The only truly supported browser is Internet Explorer (7 and 8.)  NOTE: Firefox, Safari, and Opera can be used, but the experience is poor.
The client machines need to have Office installed, and as implied by bullet 1 above, the MAC version of Office doesn’t work well with SharePoint 2007.
All the clients should have the same version of Office. Office 2007 is optimal, but Office 2003 can be used. A mixed version of Office can cause issues.
A number of tweaks need to be made to the security settings of the browser so that the client machine works seamlessly with SharePoint.
I refer to this as a “Microsoft Friendly Client Environment.”
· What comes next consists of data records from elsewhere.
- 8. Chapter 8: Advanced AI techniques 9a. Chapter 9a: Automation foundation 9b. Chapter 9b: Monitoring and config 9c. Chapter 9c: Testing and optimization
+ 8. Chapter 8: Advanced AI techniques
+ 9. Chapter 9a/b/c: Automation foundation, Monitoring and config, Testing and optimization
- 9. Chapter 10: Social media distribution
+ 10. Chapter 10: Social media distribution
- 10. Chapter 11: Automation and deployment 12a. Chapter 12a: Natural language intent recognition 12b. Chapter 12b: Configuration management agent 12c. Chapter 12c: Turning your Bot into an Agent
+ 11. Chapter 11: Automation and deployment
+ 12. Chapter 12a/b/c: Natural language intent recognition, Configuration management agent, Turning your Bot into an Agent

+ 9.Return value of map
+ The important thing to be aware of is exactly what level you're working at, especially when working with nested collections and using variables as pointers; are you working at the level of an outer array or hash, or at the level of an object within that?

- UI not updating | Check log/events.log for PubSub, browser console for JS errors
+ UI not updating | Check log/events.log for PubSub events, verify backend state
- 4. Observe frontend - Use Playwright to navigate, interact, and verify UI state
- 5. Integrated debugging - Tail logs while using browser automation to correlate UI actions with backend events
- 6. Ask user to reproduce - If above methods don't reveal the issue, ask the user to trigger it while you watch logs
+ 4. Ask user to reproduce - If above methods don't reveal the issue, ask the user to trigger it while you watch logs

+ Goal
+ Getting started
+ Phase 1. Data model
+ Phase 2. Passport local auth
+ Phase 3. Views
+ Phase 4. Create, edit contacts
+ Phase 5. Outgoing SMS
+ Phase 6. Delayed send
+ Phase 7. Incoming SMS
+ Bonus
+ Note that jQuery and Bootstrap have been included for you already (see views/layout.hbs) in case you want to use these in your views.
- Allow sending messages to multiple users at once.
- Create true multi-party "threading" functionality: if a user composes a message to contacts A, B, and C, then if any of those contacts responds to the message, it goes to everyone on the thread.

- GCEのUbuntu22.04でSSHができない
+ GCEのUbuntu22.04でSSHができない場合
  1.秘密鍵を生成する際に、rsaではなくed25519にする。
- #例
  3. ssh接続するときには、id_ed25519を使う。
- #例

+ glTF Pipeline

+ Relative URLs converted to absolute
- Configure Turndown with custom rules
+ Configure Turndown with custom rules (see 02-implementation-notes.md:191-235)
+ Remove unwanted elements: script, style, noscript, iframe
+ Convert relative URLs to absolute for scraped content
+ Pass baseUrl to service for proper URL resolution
Some consequences of these constraints are:
SharePoint is not a good choice for a publicly facing Web 2.0 environment (More on this below)
SharePoint can be okay for a publicly facing brochureware site, but it wouldn’t be my first choice.
SharePoint works well as an extranet environment, if all the users are in a Microsoft Friendly Client Environment, and significant attention has been paid to securing the site.
A key take-away of these constraints is that a polished end user experience relies on:
A carefully managed computing environment for end users (Microsoft Friendly Client Environment) and / or
A great deal of customization to SharePoint.
This is not to say that one cannot deploy a publicly facing site with SharePoint. In fact, Microsoft has made a point of showcasing numerous publicly facing SharePoint sites .
What you should know about these SharePoint sites is:
A nice looking publicly facing SharePoint site that works well on multiple Operating Systems and browsers has been carefully tuned with custom CSS files and master pages. This type of work tends to be expensive, because it is difficult to find people who have a good eye for aesthetics, understand CSS, and understand SharePoint master pages and publishing.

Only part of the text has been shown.